# SpArch @ HPCA 2020

## Table of Contents

Paper link: https://arxiv.org/pdf/2002.08947.pdf

## Motivation and key idea

- SpGeMM on CPU/GPU is slow
- inner product: poor input reuse, good output reuse
- outer product: poor output reuse, good input reuse
- SpArch jointly optimizes input reuse and output reuse

### OuterSPACE

OuterSPACE is a outer-product based SpGEMM accelerator.

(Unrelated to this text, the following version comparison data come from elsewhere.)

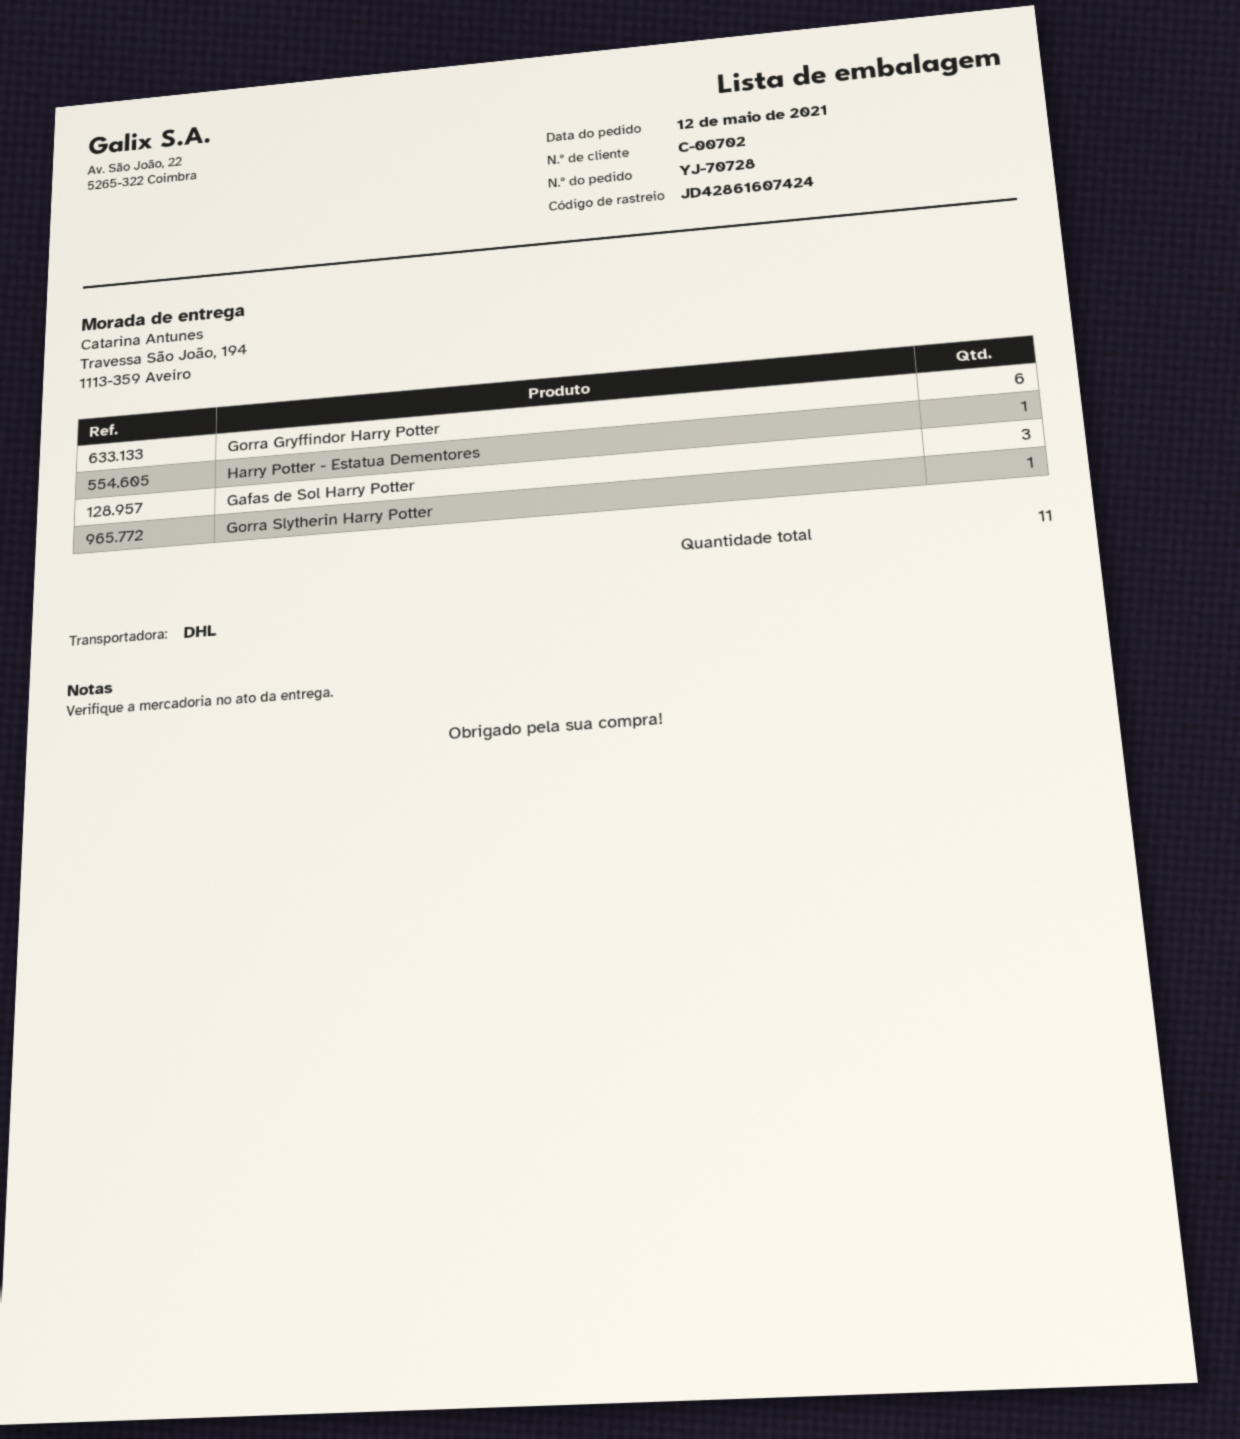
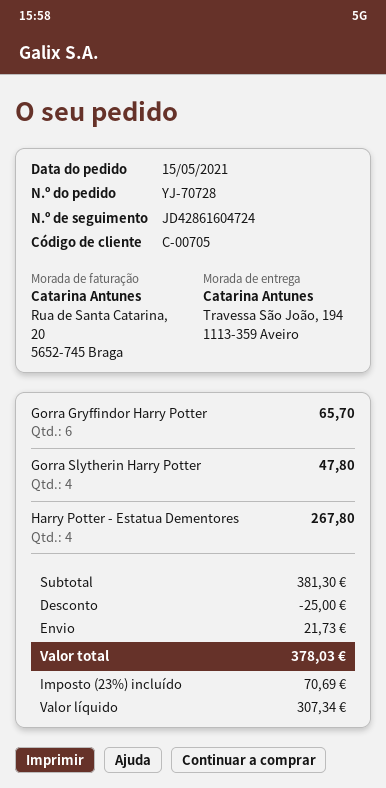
order date: 2021-05-12 -> 2021-05-15
customer number: C-00702 -> C-00705
tracking number: JD42861607424 -> JD42861604724
Harry Potter - Estatua Dementores: 1 -> 4
Gafas de Sol Harry Potter: 3 -> none
Gorra Slytherin Harry Potter: 1 -> 4

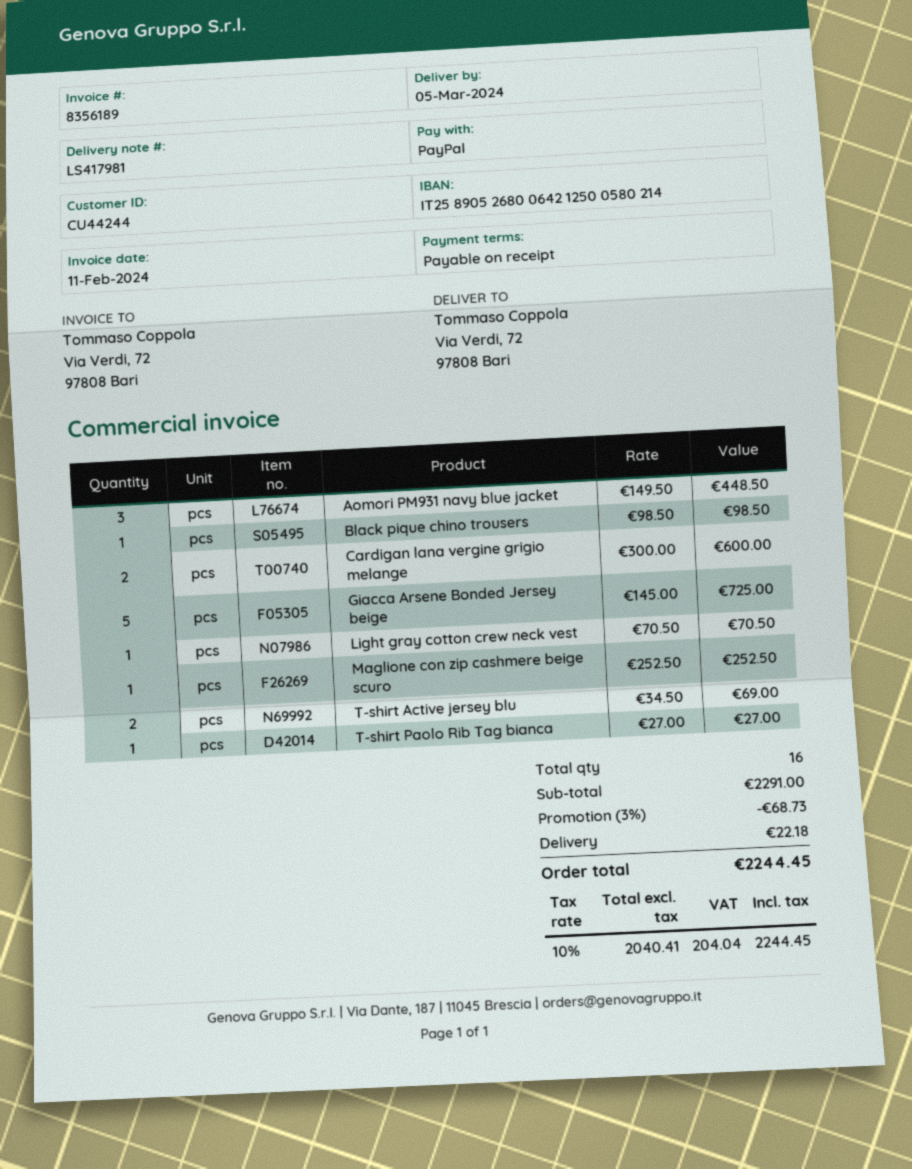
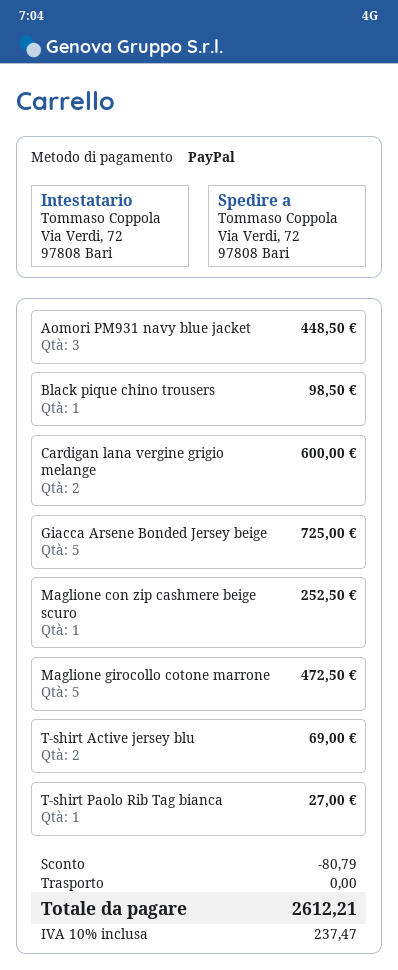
Light gray cotton crew neck vest: 1 for 70.50 -> none
Maglione girocollo cotone marrone: none -> 5 for 472.50
discount: 68.73 -> 80.79
shipping: 22.18 -> 0.00
tax: 10% = 204.04 -> 10% = 237.47
total: 2244.45 -> 2612.21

The partial sparse matrices \(A[:,i] \times B[i, :]\) need to be stored in DRAM before mering, incurs extensive DRAM access.

### Proposed solution

- pipelined merger: multiply and merge
- slow, number of partial matrices exceeds merger's parallelism

- codensed matrix representation for \(A\)
- huffman tree scheduler
- reduce partial matrix DRAM access

- row prefetecher
- reduce input matrix DRAM access

## Better Output Reuse

### Pipelined Multiply and Merge

#### Merger Design

Instead of merging two sparse vectors in a serial way, SpArch propose to parallelize merging in space (Comparator Array).

All the results are generated in single clock cycle, because there is no input data dependency.

#### Hierarchical Merger

### Matrix Codensing

Matrix Codensing moves non-zero elements to the left. Reducing the number of partial matrices.